How To Invest For Retirement
I constantly read in the news that many Americans aren’t saving enough money for retirement. It’s easy to be overwhelmed by all the options for retirement saving, the jargon, and conflicting information. This post outlines easy steps on how to invest money for a long-term goal, such as retirement1.
Disclaimer: I am not a financial professional. This advice comes only from my reading, some school, and personal experience. Please talk to a financial adviser if you have questions.
- Create a Vanguard online account.2 Do it now; it is much better to start investing early, rather than waiting until you have or earn more money3.
- Put your initial investment in a Target Retirement fund, in a tax-advantaged account.4
- Regularly save as much money as you can into that fund, e.g. every month or pay period.5
- Analyze your portfolio annually.6
- Don’t pay attention to TV personalities or columnists or bloggers who tell you what the hottest stock or latest fad is.7
As an example of how this strategy has worked for me, here are a couple charts provided by Vanguard for my own account. These charts show the past 10 years. (I began investing around 2003.)
This first chart shows the balance for my account (blue area) compared to the amount of money I put in (green area). At the time of this writing, about 30% my balance is from “free” money — the returns from my investments.
This second chart shows my balance (blue area) compared to the stock market as a whole (green/red area). As you can see, I’ve received about a 6% rate of return since 2006 — it’s not 10%, but pretty good considering this period spans the Great Recession.
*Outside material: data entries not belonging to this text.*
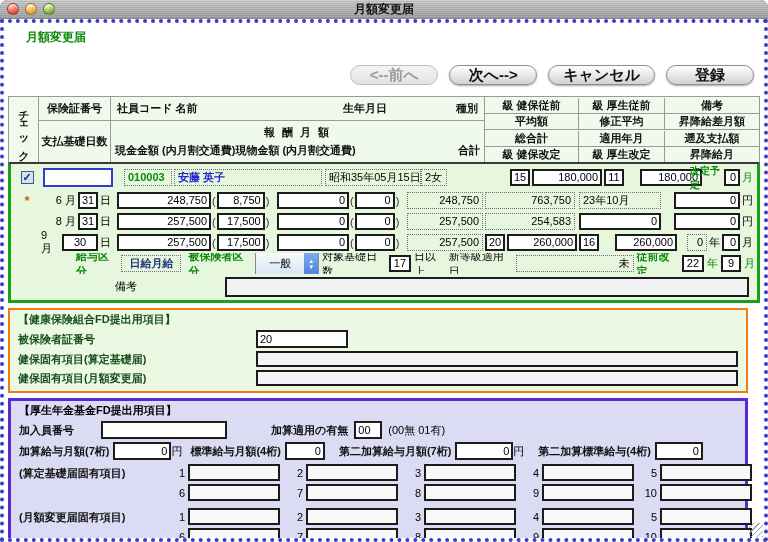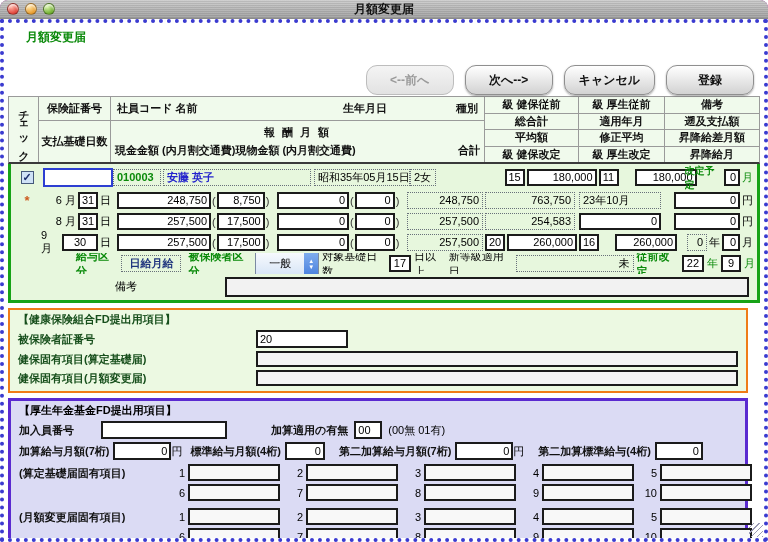"<--前へ" .pill { font-size: 12px -> 15px; height: 30px -> 20px }
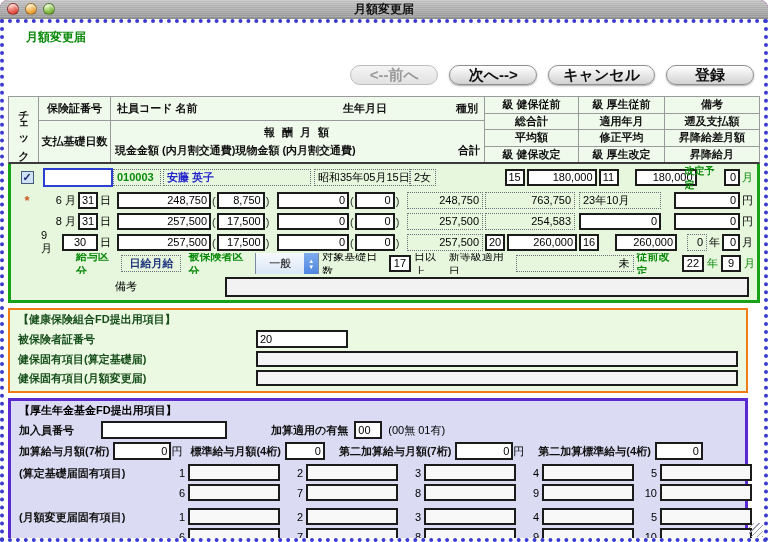"級 健保従前" .h-r { align-items: none -> flex-end }
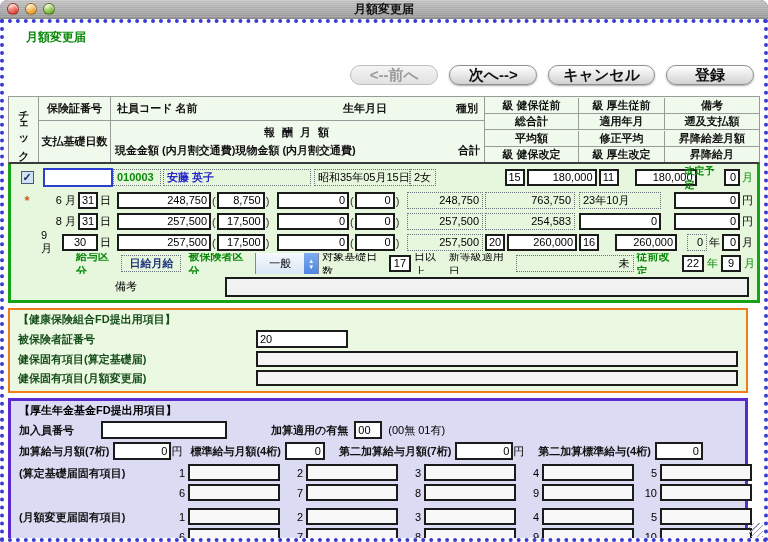"総合計" div.h-r { order: before "平均額" -> after "平均額" }
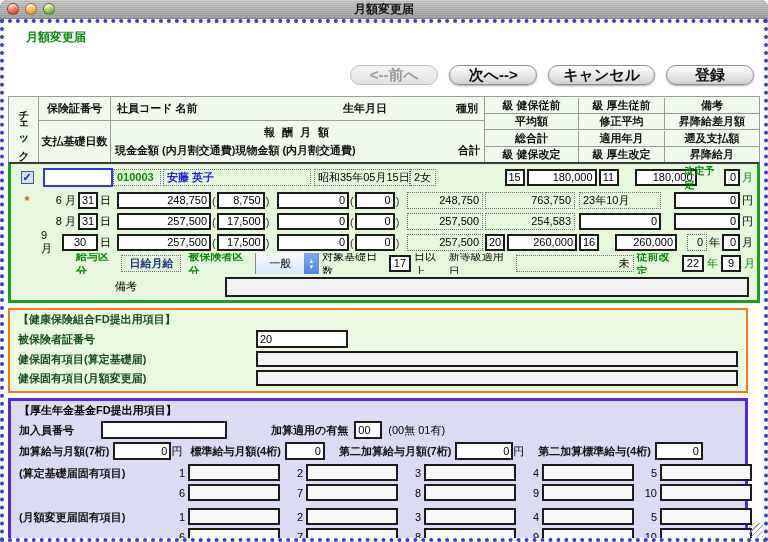"010003" div.df { margin-left: 0 -> 11px }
My balance didn’t grow much during the recession — and in 2008 even lost more money than I put in — but over the long-term the result was positive.
As another example, The New York Times created an interesting graphic showing how investments performed in the stock market over the past century.
1 You may be saving for retirement (usually around age 65), or for college tuition, or maybe to pay off bad debt. By “long-term” I mean at least ten years. For shorter-term goals, you’d probably want to use a less risky type of investment.
The amount you need to save for retirement will vary based on your situation, but here are some ideas:
- Plan on needing 70% of what you’re currently making — about $1 million on average.
- Fidelity recommends the following targets: 10x your annual salary saved by age 67; 7x by age 55; 4x by age 45; and 2x by age 35.
- You can use a calculator like Prudential’s retirement calculator to get a better idea for your particular situation.
2 Your investments don’t have to be with Vanguard, but they are an excellent choice. They have some of the lowest fees, and they have good customer service.
If your employer has a 401(k), consider using that — especially if they match your contributions. It can then be rolled over into a Vanguard account if you leave your job.
3 The earlier you start, the better. Even if you can’t contribute as much money as you’d like, start investing now. This is because investing works on the principle of compound interest — rather than receiving the interest that you earn on your investment, it goes back into your savings to be used to generate even more interest.
My favorite example is that of the twin brothers who invest with annual gains of 12% each: one twin saves $2,000 from age 19 to 26 (a total of $16,000) and then stops saving; the other twin doesn’t start saving until age 27 but then puts away $2,000 every year until age 65 (a total of $78,000). Do the math, and you will see that the savings of the second twin, growing at 12% every year, *never* catch up with those of the first one.
4 Target-date funds (TDFs), offered by most mutual fund companies, aim to provide index funds automatically balanced for your timeline. Simply choose one based on your target retirement date. Index funds are low cost, diversified, and perform as well as actively-managed funds (usually better). There’s no need to invest in additional funds alongside a TDF — that may skew your portfolio. TDFs are already designed for a good mix of assets.
If possible, your investment should be in a tax-advantaged account, such as a Roth IRA, traditional IRA, or 401(k). Tax-advantaged accounts also have the incentive of penalizing you if you withdraw money from them before retirement age.
5 Many investors try to time the market, or get nervous or greedy when watching the stock market, actually making them buy high and sell low. By contributing the same amount at regular intervals, you can avoid these mistakes. This is called “dollar cost averaging”, because your average cost over time is lower: when stock prices are low, your contribution purchases more shares; when stock prices are high, you don’t waste money buying more shares.
How much money do you invest? Most advisers recommend 10%-20% of your income — 12%-15% is a good target. You can increase your contributions when you’re at peak earning potential (usually around age 45).
6 As the target date draws near, you should have fewer stocks and more low-risk investments like bonds. Luckily, TDFs should handle this for you. They contain mostly stocks when they are created, but are automatically shifted to less risky investments (such as bonds or cash) as the target date gets close. Regardless, you should monitor your investments and assess if they are still fulfilling your strategy.
7 TV personalities and bloggers may get paid to promote a stock. At the very least, they make money by publishing ideas or news, not by making you money. Chasing stock tips is only good if you have money to burn in stock market speculation. Saving money over the long-term is a better strategy for your future goals.
Don’t be an emotional investor. The best thing to do is ignore those financial shows and the daily economic news.